Ok, now...let's check-in on my other ATS-V, the early-'16 four-door my Wife, the Fairest Sandra the Red, drives. That's been another warranty problem-child. Like the Blue Bullet, my six-speed Coupe, it had to have it's engine replaced due to the oil smoke after cold start problem. In fact, because this was before GM understood the cause of that problem, GM first had my dealer, Bunnin Cadillac of Santa Barbara CA, replace the cylinder heads. That didn't fix it. Then, they replaced the turbos. That didn't fit it. Finally, they put a motor in it at 35842 miles.

You'd think that would have solved the problem as bore scope testing at the dealer level and disassembly of the warranty return engine back in Michigan showed that the problem was caused by failures of some of the cylinder walls. Well, the engine went another 17704 miles and failed again with exactly the same problem.


Turns out what was causing the bore walls to loose ring seal was abrasive material left inside the lower intake manifold during manufacturing by the GM supplier of the manifold. GM determined that after our four-door's engine was replaced but before the engine was replaced in my Coupe. Because no one at GM knew the cause, thus, GM did not instruct the dealer to replace nor to clean the manifold. As GM not only pays a lower hourly rate for warranty work and pressures dealers to do warranty repairs quickly, dealer techs did not disassemble and clean the manifold. They put the old manifold when back on which still had debris inside. The engine just sucked more of that stuff in, destroyed its ring seal and started smoking after cold starts, again.

881.03.jpg
Same old symptoms. Turbocharger turbine wheel wet with oil.

881.03.jpg
The lower intake manifold. This one goes into the scrap pile.

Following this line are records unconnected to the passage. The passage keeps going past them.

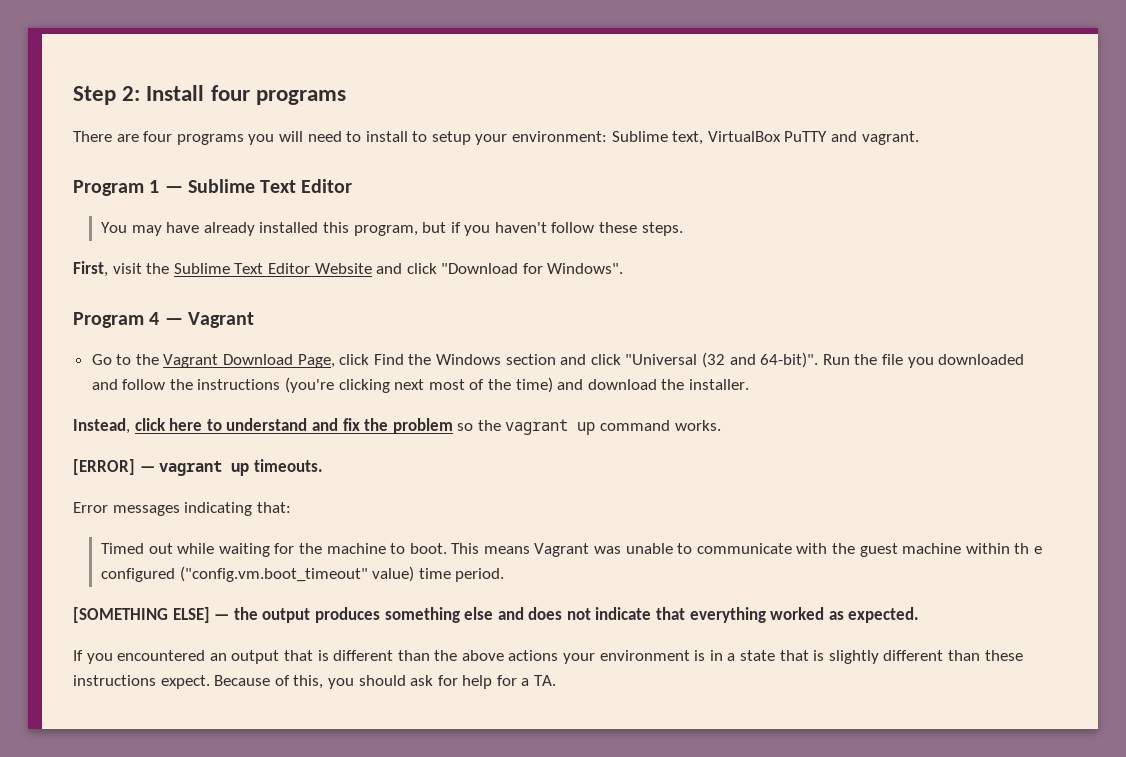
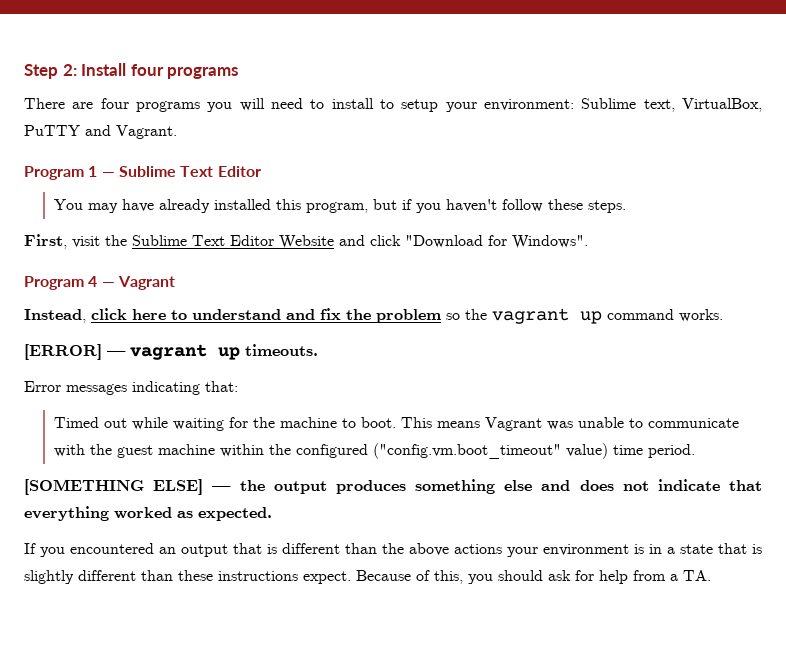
[707,131,781,142] VirtualBox -> [682,98,762,112] VirtualBox,
[861,131,919,145] vagrant. -> [116,125,177,139] Vagrant.
[91,352,1025,368] [91,377,749,393] // Go to the Vagrant Download Page, click Find the Windows section and click "Universal (32 and 64-bit)". Run the file you downloaded and follow the instructions (you're clicking next most of the time) and download the installer. -> (175, 283) none
[1014,543,1042,554] th e -> [269,444,292,455] the
[496,675,517,686] for -> [633,570,666,581] from

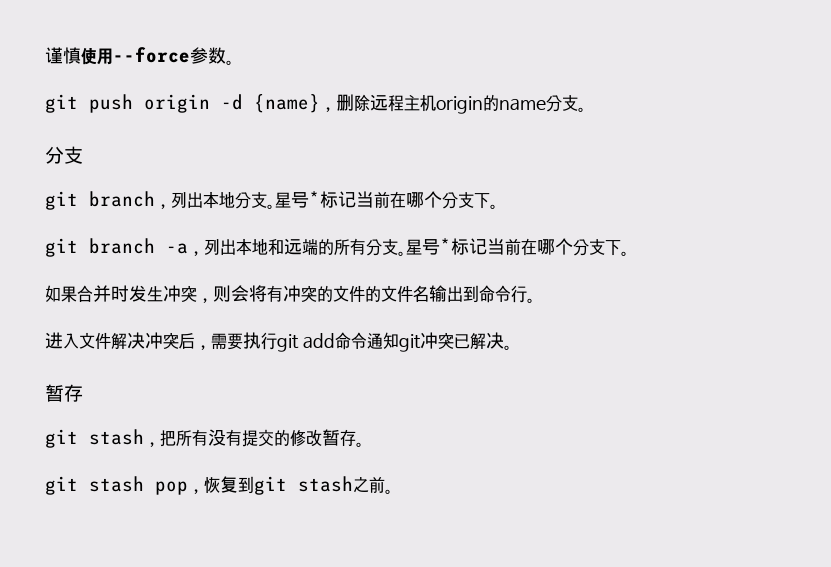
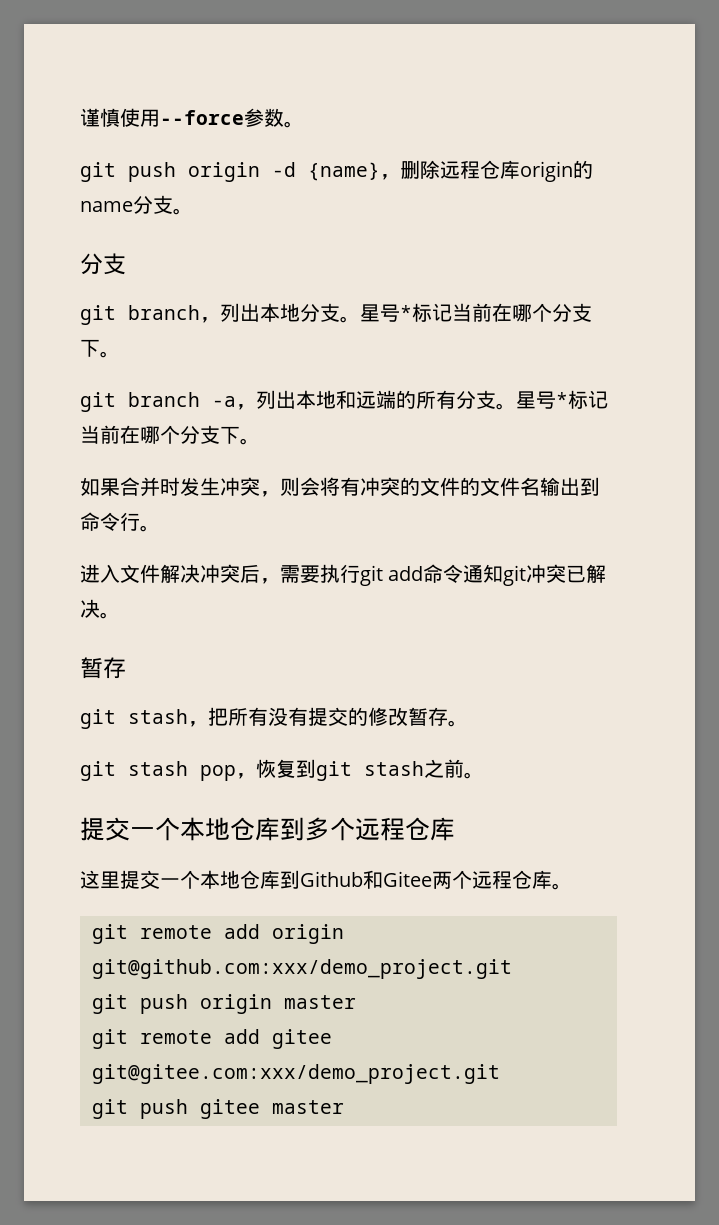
[404,94,436,112] 主机 -> [480,160,520,179] 仓库
(393, 491) none -> [80,817,455,841] [80,870,572,890] [92,924,344,944] [92,959,512,979] [92,994,356,1014] [92,1029,332,1049] [92,1064,500,1084] [92,1099,344,1119] // 提交一个本地仓库到多个远程仓库 // 这里提交一个本地仓库到Github和Gitee两个远程仓库。 // git remote add origin git@github.com:xxx/demo_project.git // git push origin master // git remote add gitee git@gitee.com:xxx/demo_project.git // git push gitee master

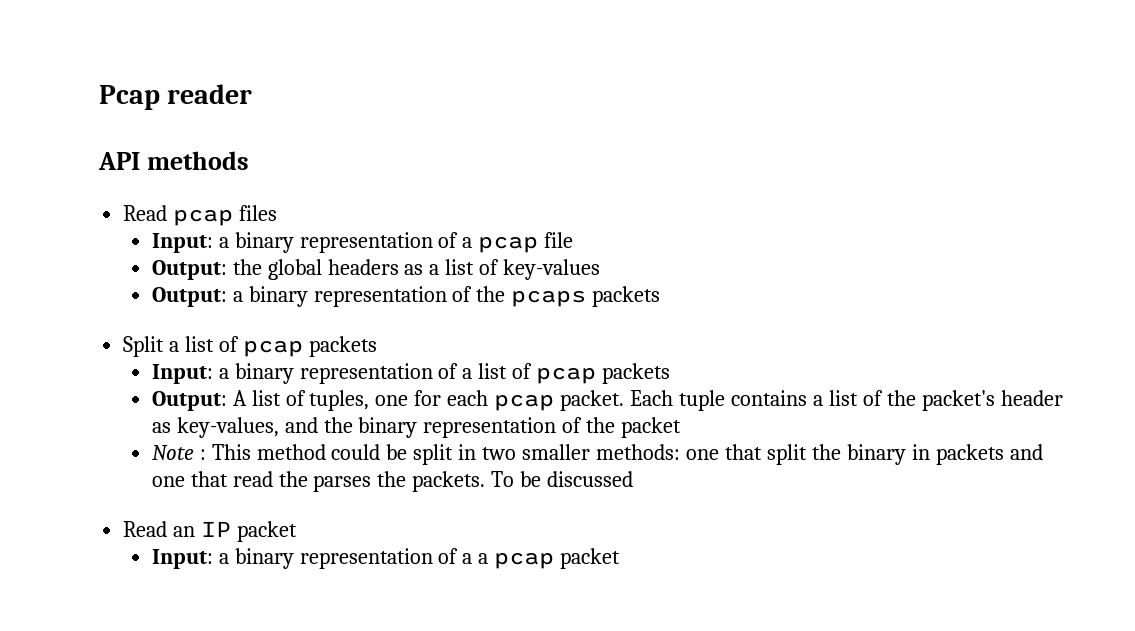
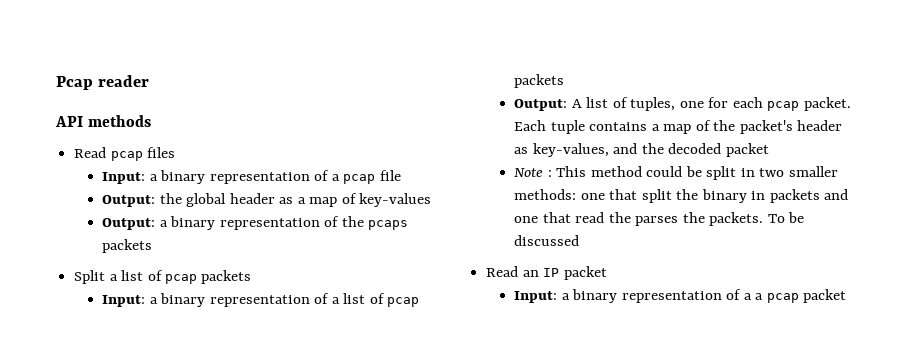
[327,259,399,275] headers -> [229,193,275,204] header
[445,259,475,275] list -> [309,197,338,207] map
[828,390,858,406] list -> [663,124,692,134] map
[358,417,616,438] binary representation of the -> [668,143,722,154] decoded

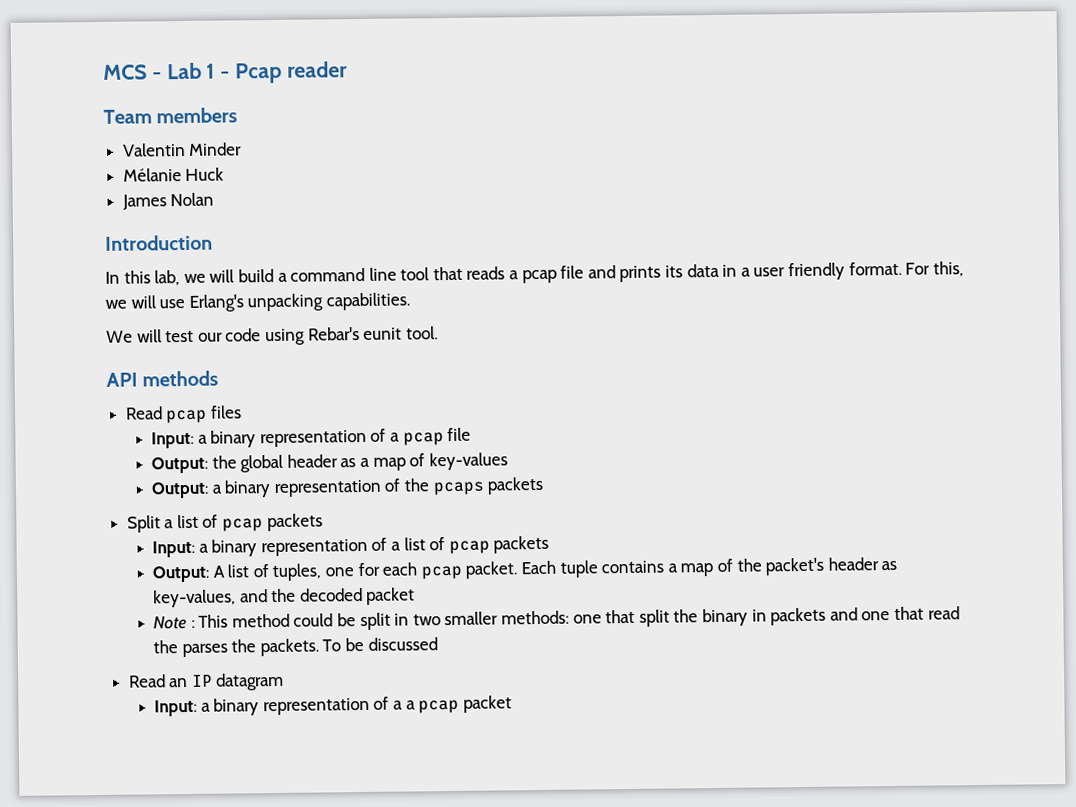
[56,75,150,90] Pcap reader -> [103,61,348,84] [103,107,238,124] [122,142,243,157] [122,167,225,182] [121,192,215,210] [105,234,213,251] [105,261,964,286] [105,292,410,312] [106,326,438,346] MCS - Lab 1 - Pcap reader // Team members // Valentin Minder // Mélanie Huck // James Nolan // Introduction // In this lab, we will build a command line tool that reads a pcap file and prints its data in a user friendly format. For this, we will use Erlang's unpacking capabilities. // We will test our code using Rebar's eunit tool.
[563,266,607,280] packet -> [216,672,285,691] datagram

The car has been sitting at our dealer for more than a month. We had to take it in to let them diagnose it. Then, we had to wait for a GM Field Service Engineer and the GM Technical Assistance Center to approve a second engine change. The replacement engine came quickly but there were some other parts needed which did not arrive in a timely manner due to the China Virus, so the car continued to sit in the dealer's back lot. But wait...there's more. Once all the parts finally arrived and the Technician who works on my stuff, Luis Rios, opened up the crate and looked at the engine, he decided it was not acceptable, so we waited another week for another new engine while the car tied up Luis' rack.

881.04.jpg
The front tires, front suspension, and exhaust have to come out before the engine can be removed. Like many modern cars,
an ATS-V's engine is bottom loaded.


The new, new engine arrived last Thursday and they'll begin work replacing the "old, new engine" on Monday.

881.05.jpg
The new engine ready to go. Currently, GM has no LF4s for automatic cars, so it ships manual trans engines and
dealer techs have to remove the flywheel/clutch assembly and replace it with an automatic trans. flex plate.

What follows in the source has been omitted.